Player #117A: Nicholas "Nick" Altrock. Pitcher for the Washington Senators in 1909, 1912-1915, 1918-1919, 1924, 1931 and 1933. 83 wins and 7 saves in 16 MLB seasons. 3-time World Series champion. At 42 years 1912-1953), he is the longest-tenured coach for one franchise (Washington Senators). He debuted for the Louisville Colonels in 1998. His best season was 1905 with the Chicago White Sox as he posted a 23-12 record with an ERA of 1.88 in 315.2 innings pitched. A 1906 arm injury stunted his career as a pitcher. He pitched very little after 1908 but continued making sporadic pinch-hit appearances, including one in 1933 at the age of 57. He became a coach with Washington in 1912 and was known for his antics in the coaching box and teamed with Al Schacht, the "Clown Prince of Baseball" for a dozen years performing comedy routines on baseball fields and on the vaudeville stage.
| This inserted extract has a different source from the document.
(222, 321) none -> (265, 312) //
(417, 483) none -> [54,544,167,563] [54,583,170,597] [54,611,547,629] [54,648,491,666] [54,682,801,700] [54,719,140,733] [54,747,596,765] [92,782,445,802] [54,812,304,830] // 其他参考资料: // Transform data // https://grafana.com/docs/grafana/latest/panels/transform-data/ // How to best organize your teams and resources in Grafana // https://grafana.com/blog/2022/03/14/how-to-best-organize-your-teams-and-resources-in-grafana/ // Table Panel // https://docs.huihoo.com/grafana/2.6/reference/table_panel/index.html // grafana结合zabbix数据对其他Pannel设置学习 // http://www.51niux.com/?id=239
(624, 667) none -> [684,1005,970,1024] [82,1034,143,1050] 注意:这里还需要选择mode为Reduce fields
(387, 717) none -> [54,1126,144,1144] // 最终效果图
Altrock's SABR biography: For three years at the turn of the last century Nick Altrock was arguably the best left-handed pitcher in the game. His talent, pitching smarts, and extraordinary fielding ability helped him win 62 games for the Chicago White Sox from 1904 through 1906 and beat Mordecai Brown in Game One of the 1906 World Series. However, Altrock’s baseball prowess was overshadowed by his second career as one of the most-popular and longest-working baseball clowns of all time. At his clowning peak, Altrock enjoyed a salary that rivaled Babe Ruth‘s. . . .

. . . Nick rewarded (Chicago White Sox manager Fielder) Jones’ faith by tossing a four-hitter to beat Cubs’ ace Mordecai Brown in the first game (of the 1906 World Series), 2-1. Brown took the honors in their Game Four re-match 1-0, but Nick posted a 1.00 ERA for the series. In the second game Altrock set a Series record for chances handled by a pitcher in one game with 11 – 8 assists and 3 putouts. Nick also set a record for most chances in a six-game Series with 17. Hippo Vaughn later tied that mark in the 1918 series, except Vaughn pitched three games to Nick’s two.
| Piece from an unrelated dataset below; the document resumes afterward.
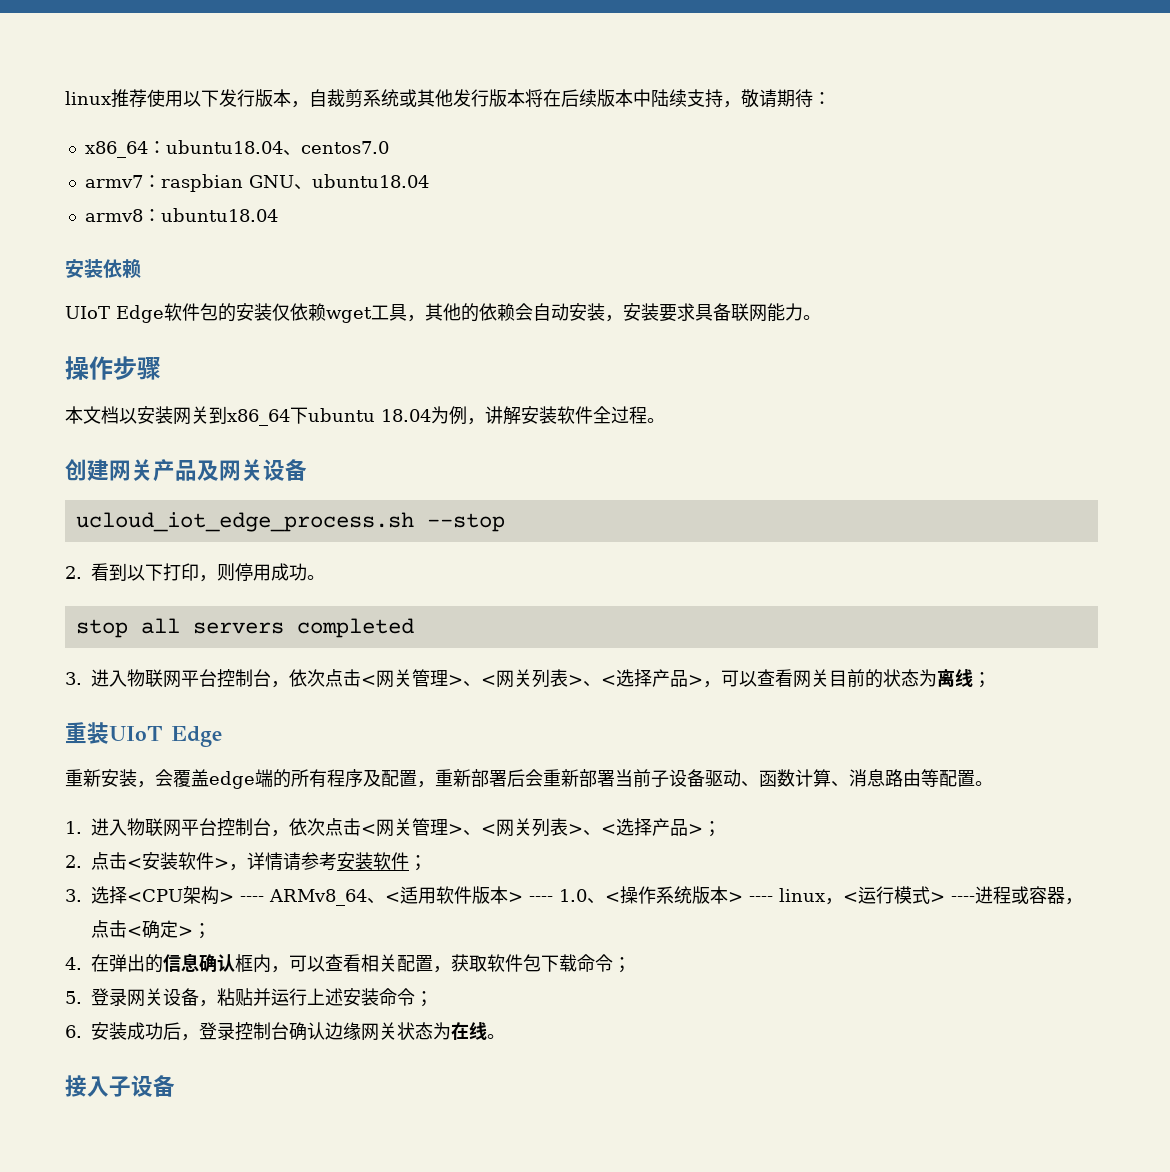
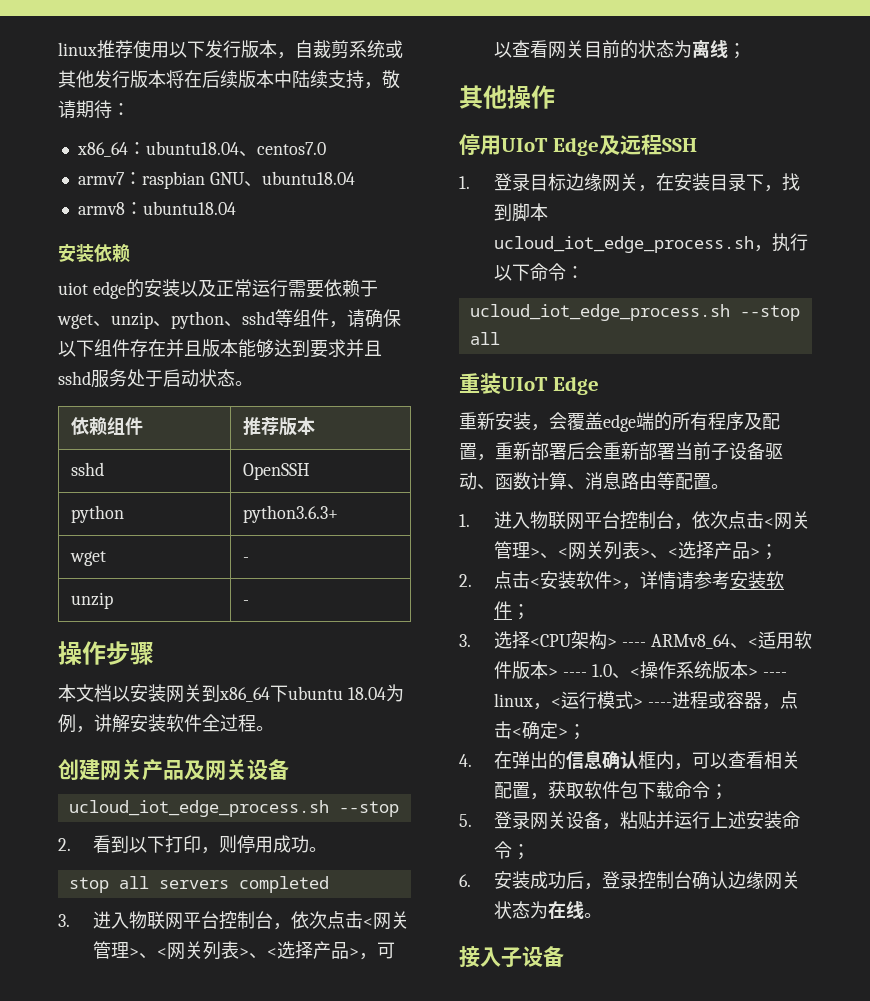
[65,303,821,323] UIoT Edge软件包的安装仅依赖wget工具，其他的依赖会自动安装，安装要求具备联网能力。 -> [58,279,378,299] [57,309,401,329] [58,339,382,358] [58,369,253,388] [70,417,143,436] [242,417,315,436] [70,462,104,476] [242,463,310,480] [70,505,124,523] [242,505,338,523] [69,551,106,566] [242,557,249,562] [70,592,113,609] [242,600,249,605] uiot edge的安装以及正常运行需要依赖于wget、unzip、python、sshd等组件，请确保以下组件存在并且版本能够达到要求并且sshd服务处于启动状态。 // 依赖组件 | 推荐版本 // sshd | OpenSSH // python | python3.6.3+ // wget | - // unzip | -
(992, 680) none -> [459,85,555,109] [459,134,697,156] [459,173,801,192] [494,203,549,222] [494,233,809,253] [494,263,585,281] [469,304,800,321] [469,332,500,345] // 其他操作 // 停用UIoT Edge及远程SSH // 1.登录目标边缘网关，在安装目录下，找到脚本ucloud_iot_edge_process.sh，执行以下命令： // ucloud_iot_edge_process.sh --stop all

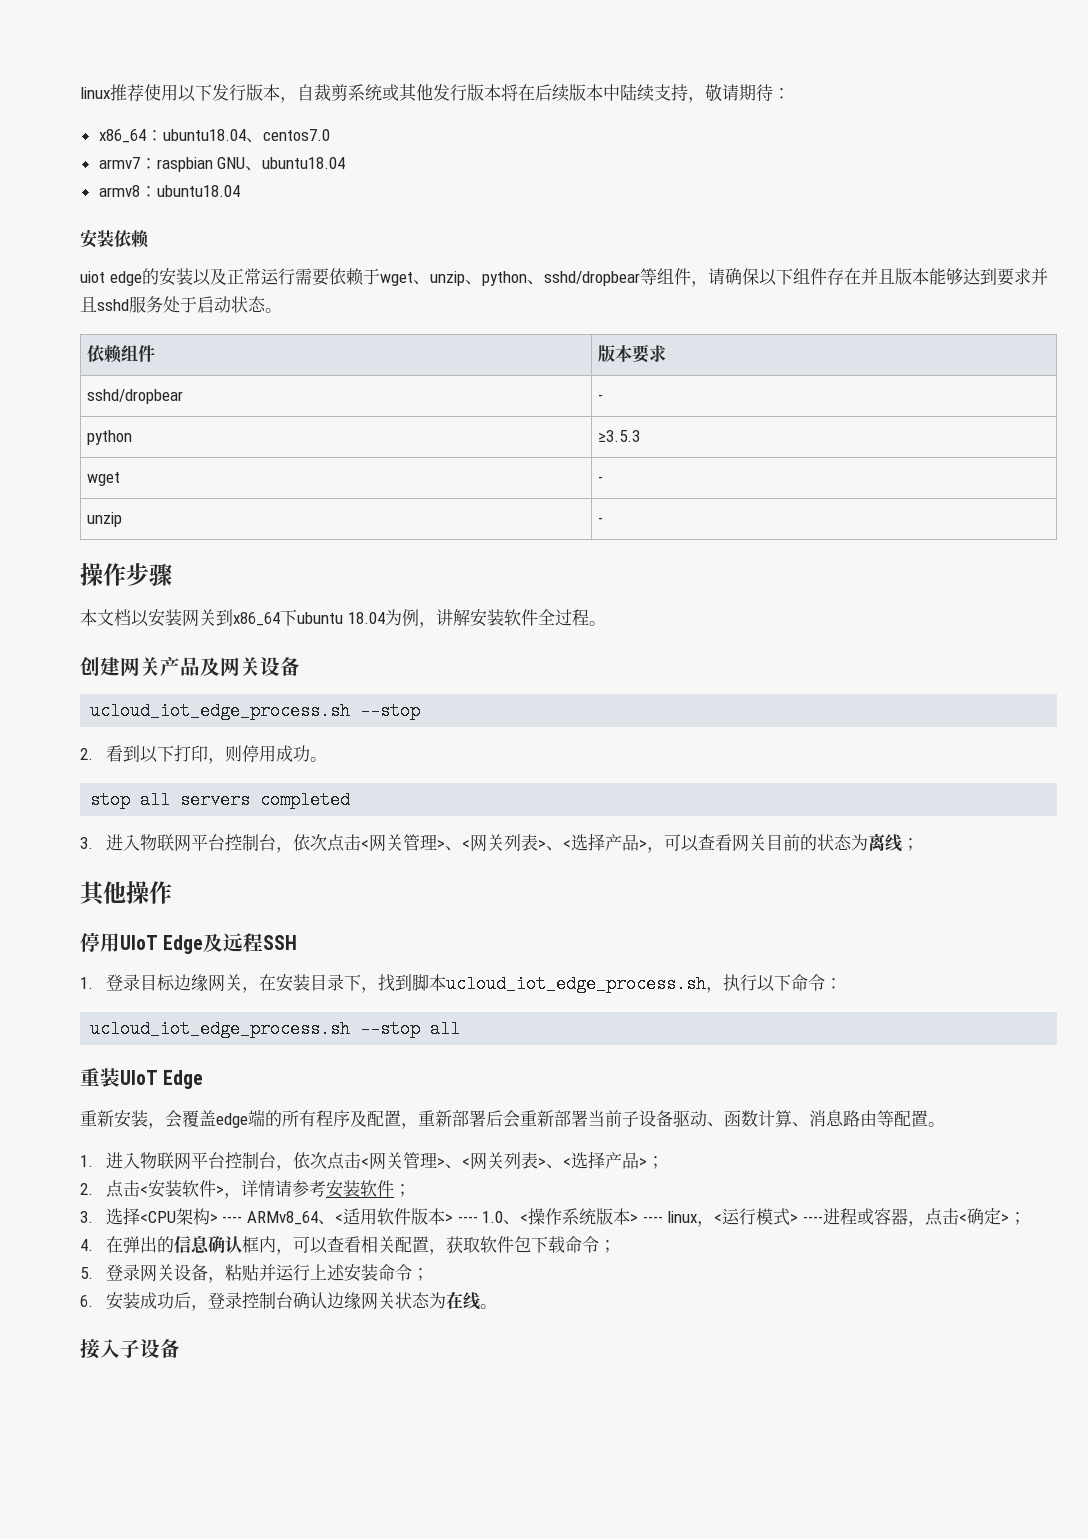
[242,311,275,325] sshd -> [543,271,640,286] sshd/dropbear
[242,417,315,436] [70,462,104,476] [242,463,310,480] 推荐版本 // sshd | OpenSSH -> [598,344,667,363] [87,389,184,404] [598,394,604,401] 版本要求 // sshd/dropbear | -
[242,505,338,523] python3.6.3+ -> [598,430,641,442] ≥3.5.3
It was a fitting accomplishment, given Altrock’s reputation as one of the finest fielding pitchers of his or any other generation, thanks in large part to an extraordinarily deceptive pickoff move. In 1901, while Altrock was pitching for Los Angeles in the California League, Nick reportedly walked seven men intentionally and picked off six of them. Altrock still holds the record for most chances accepted by a pitcher in a nine-inning game (13).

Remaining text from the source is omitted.